As Chiocci geared up for the final AFLW season, the black dog of depression consumed almost every waking moment – taking a grueling mental and physical toll that tainted friendships, work and football on a daily basis.

“I’ve never had thoughts (of suicide) as such, but I’ve had panic attacks and there have been times when I’ve passed out,” Chiocci reveals.

“I was living alone and one of my good friends (former AFLW player) Katie Loynes who lives around the corner tried to call me and when I didn’t answer she was really concerned. But I assured her and those around me that that was never an option. I would never want to leave this life.

“It didn’t go that far, but it was a fight.

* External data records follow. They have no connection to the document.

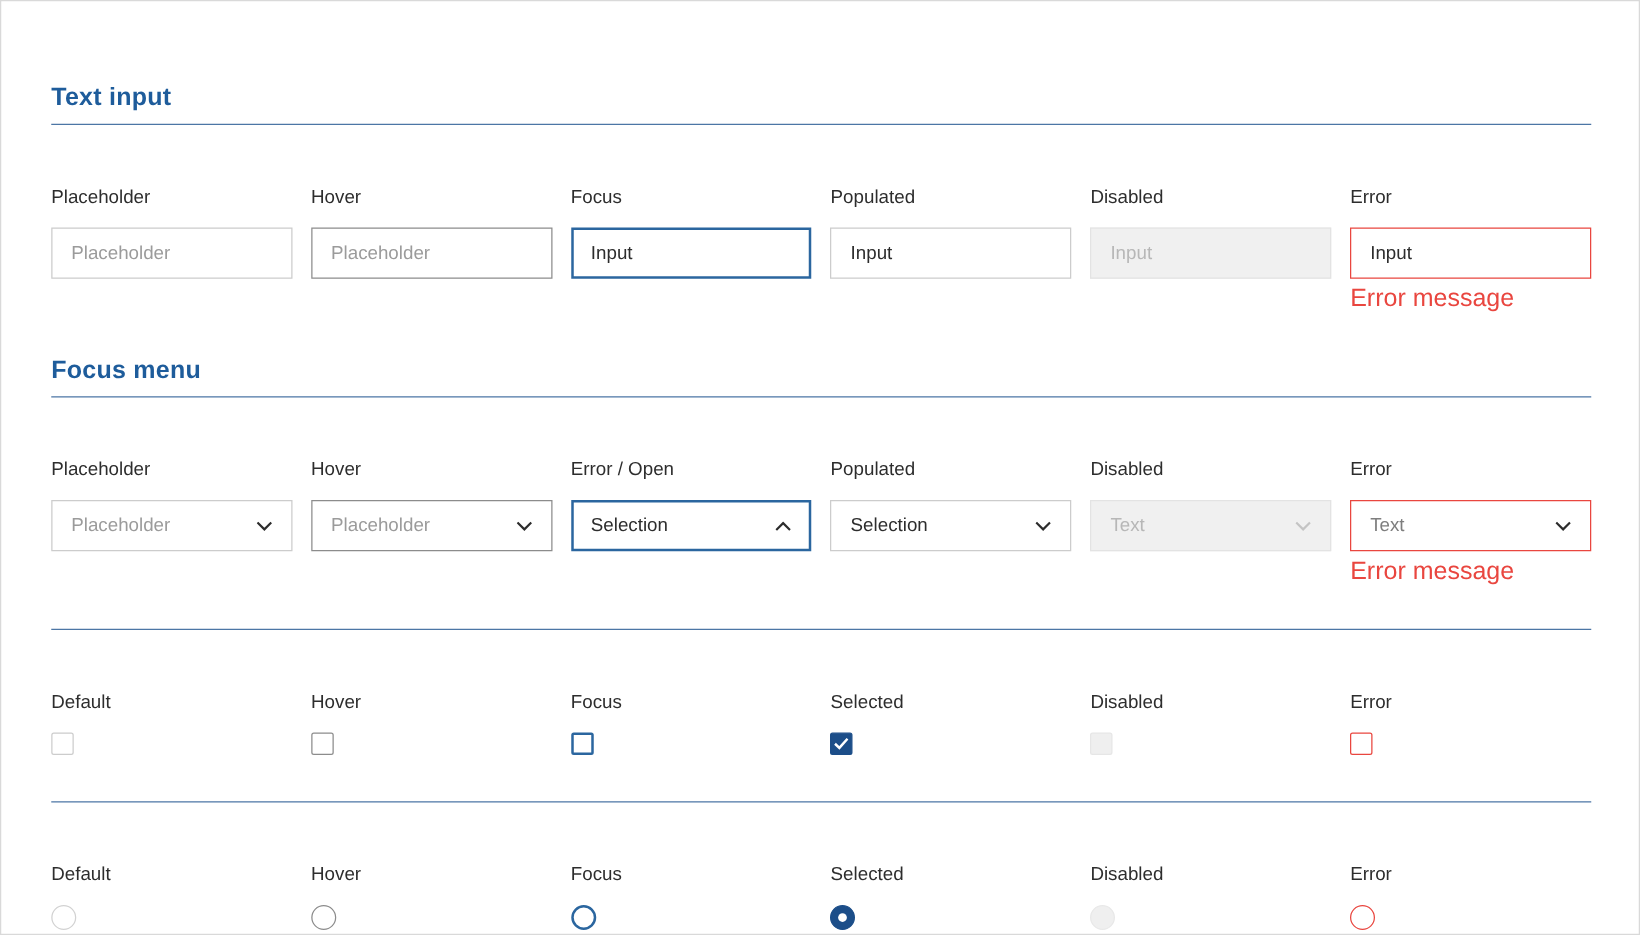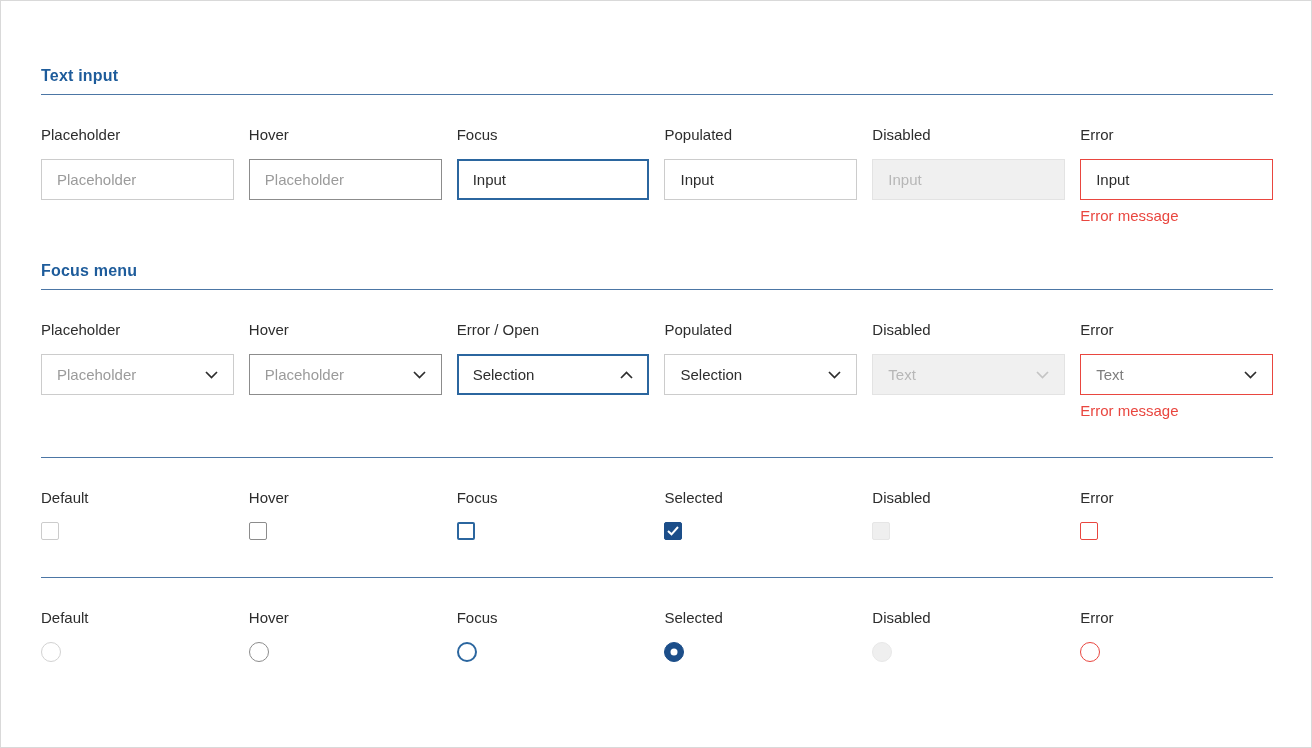"Text input" .sec-title { font-size: 16px -> 20px }
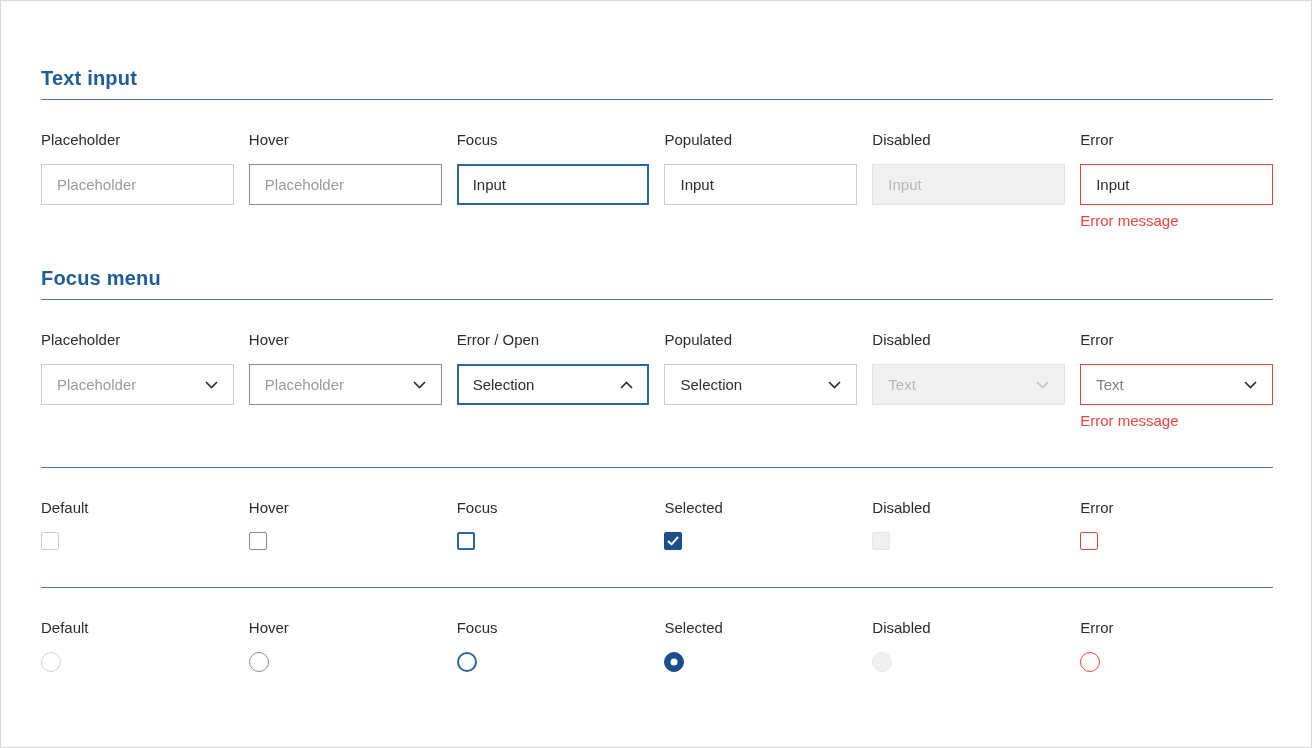"Placeholder" .grid { margin-top: 31px -> 49px }
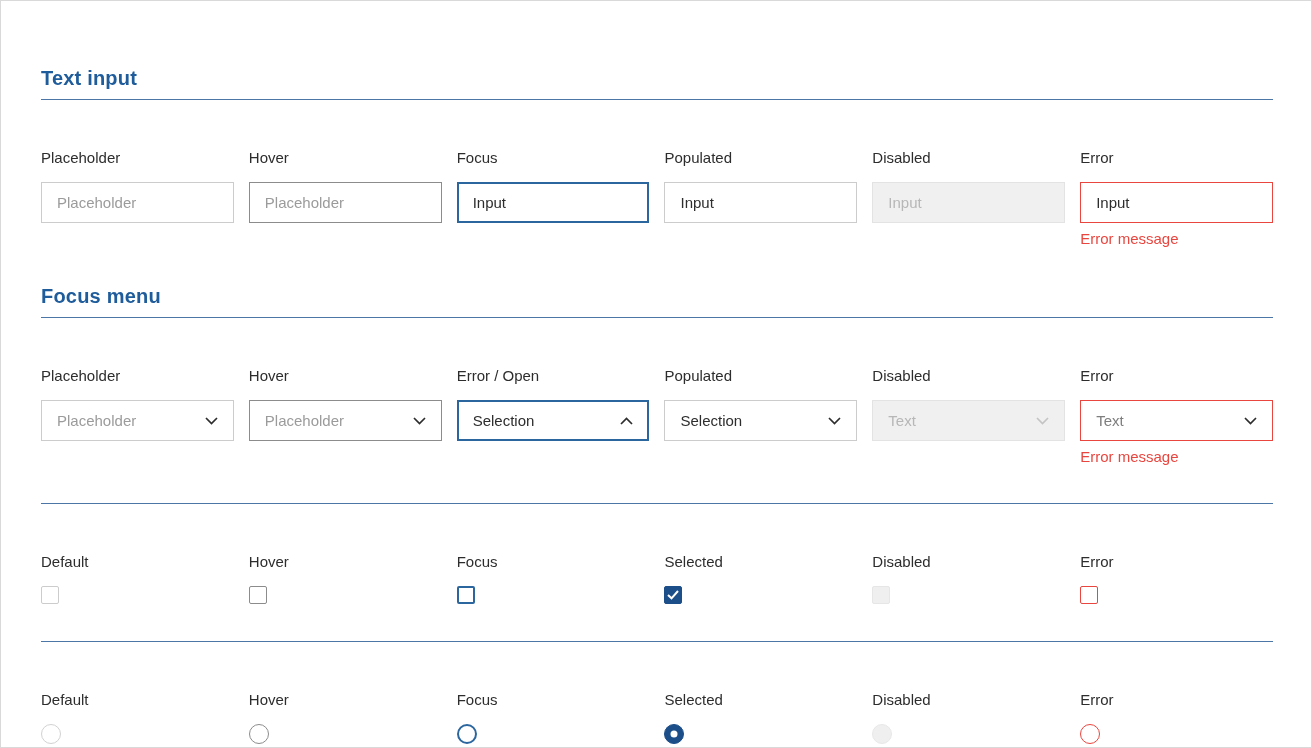"Error message" .err-msg { font-size: 15px -> 20px }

“It’s a constant feeling of nausea. It’s like your body is eating itself from the inside out. I felt empty and it shot through me.

“The weight loss and the fatigue and then having to go to football and work was just a real struggle.”

The founding player admits she initially refused to seek treatment, particularly medication, but said it changed her life.

“I think there’s still a bit of a stigma about mental illness, and I think what we’re talking about is that it’s the people who are happy and cheerful and often in control of their lives (that are affected),” she said.

“But this is a real example of that. I think it’s really important. If it can help someone with their own struggles, then I’ll do my job.”

HOUSE TRUTH

CHIOCCI thought she was fine.

But things started to take a turn for the worse last September, before others noticed the changes.

Withdrawn, snappy. Excited and obviously losing weight at an unhealthy rate.

It was a phone call from teammate Chloe Molloy to Chiocci’s best friend Renee to raise a flag, which sparked a soft word or two – things weren’t right. The girls worried.

“I was prompted in September last year to search for my soul a little,” says the magpie.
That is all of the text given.